I've created a minimal bug reproduction (using just a few additions to basic-cli@main) of this confusing obstacle I've been hitting in my roc-on project (before and after switching to purity inference). I get this output, which demonstrates the zeroing I'm also seeing with all tag union discriminants (seemingly because discriminant
is the second field in the union).
jan@framey:~/_code/JanCVanB/basic-cli$ roc version
roc nightly pre-release, built from commit 7495495 on Do 12 Dez 2024 09:43:52 UTC
jan@framey:~/_code/JanCVanB/basic-cli$ ./bug_repro___run.sh
+ '[' -z '' ']'
+ echo 'Warning: ROC environment variable is not set... I'\''ll try with just '\''roc'\''.'
Warning: ROC environment variable is not set... I'll try with just 'roc'.
+ ROC=roc
+ roc build --lib ./platform/libapp.roc
0 errors and 0 warnings found in 143 ms while successfully building:
./platform/libapp
+ cargo build --release
Finished `release` profile [optimized] target(s) in 0.05s
+ '[' -n '' ']'
+ cp target/release/libhost.a ./platform/libhost.a
+ roc build --linker=legacy build.roc
0 errors and 0 warnings found in 287 ms while successfully building:
build
๐ฆ
happy: {bar: 22, baz: 33, foo: 11}
๐ฆ sad: ZeroedStruct { bar: 22, baz: 0, foo: 0 }
jan@framey:~/_code/JanCVanB/basic-cli$
I'm happy to create a github issue for this, but I'm unclear which repo is responsible - maybe a roc-lang/roc/crates/glue/src/RustGlue.roc
bug?
Yeah, known c abi bugs
Rust is expecting {bar: 22, baz: 33, foo: 11}
to be passed in a single register.
Cause it is 3 U8s
We are probably passing it in 3 different registers
Thus only the first value is correct (cause it is in the first register)

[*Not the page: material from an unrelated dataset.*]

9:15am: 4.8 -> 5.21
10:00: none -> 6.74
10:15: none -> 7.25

Oh, okay! I'm so glad this is known and clear to you.
Can I debug it by telling Rust to expect multiple registers? (no idea where to start, but happy to look up things)

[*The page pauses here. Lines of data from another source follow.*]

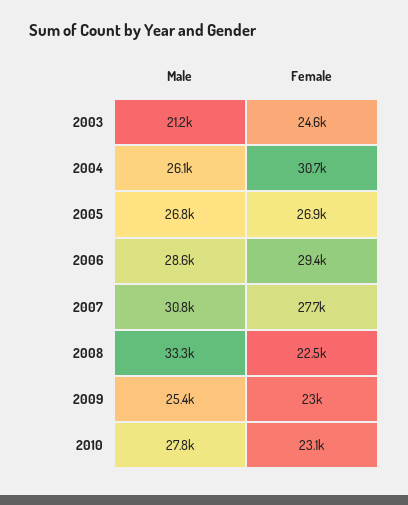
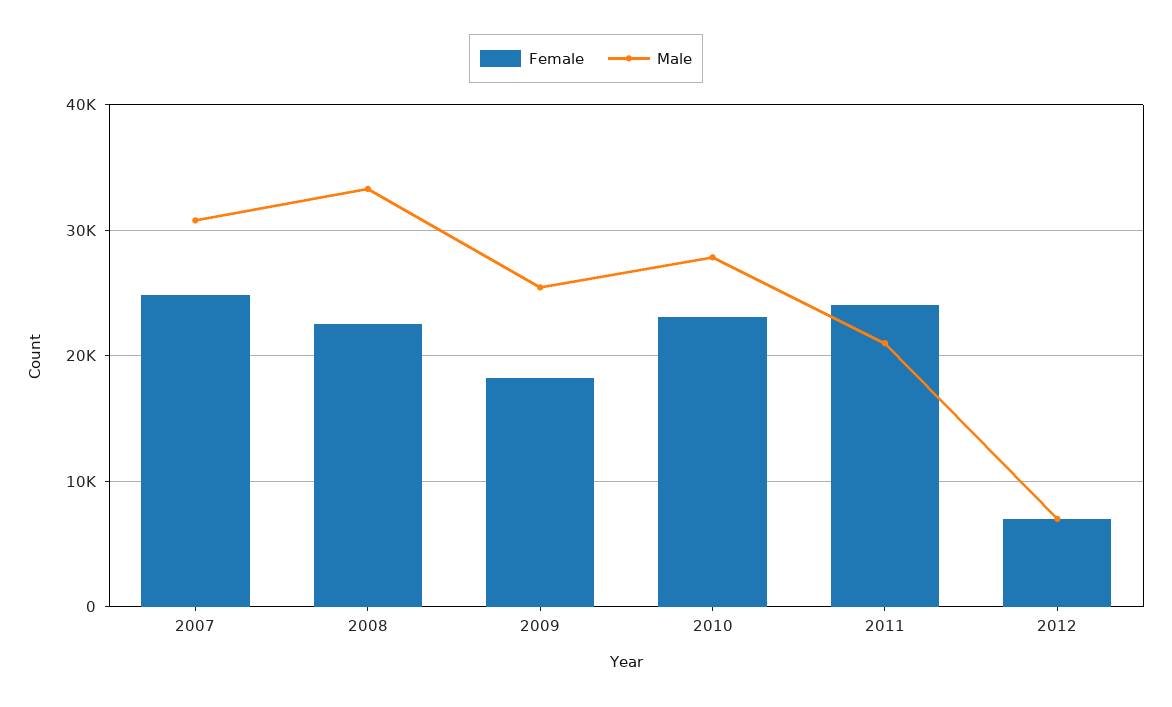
Male, 2003: 21200 -> none
Female, 2003: 24600 -> none
Male, 2004: 26100 -> none
Female, 2004: 30700 -> none
Male, 2005: 26800 -> none
Female, 2005: 26900 -> none
Male, 2006: 28600 -> none
Female, 2006: 29400 -> none
Female, 2007: 27700 -> 25000
Female, 2009: 23000 -> 18000
Female, 2011: none -> 24000
Male, 2011: none -> 21000
Female, 2012: none -> 7000
Male, 2012: none -> 7000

If you make rust recieve 3 u8s instead of a struct, I think that should work
This is a major issue we have with small types. We really need to revamp how we generate c-abi and deal with all the various cases.
Do you mean [u8]? Is there a better one-to-one container? Since I have dozens of nested struct types with lots of U8s, I'm looking for structure.
Or would ballooning to U32/64 minimum sizes and then tossing head bits magically fix it?
I infer that this approach would be a PR to RustGlue.roc to fix the representations it chooses.
For this specific case: https://godbolt.org/z/xj87ajszh
If all of your structs/tags were big enough to avoid fitting in two register, it would probably generate correct calls that match what rust expects.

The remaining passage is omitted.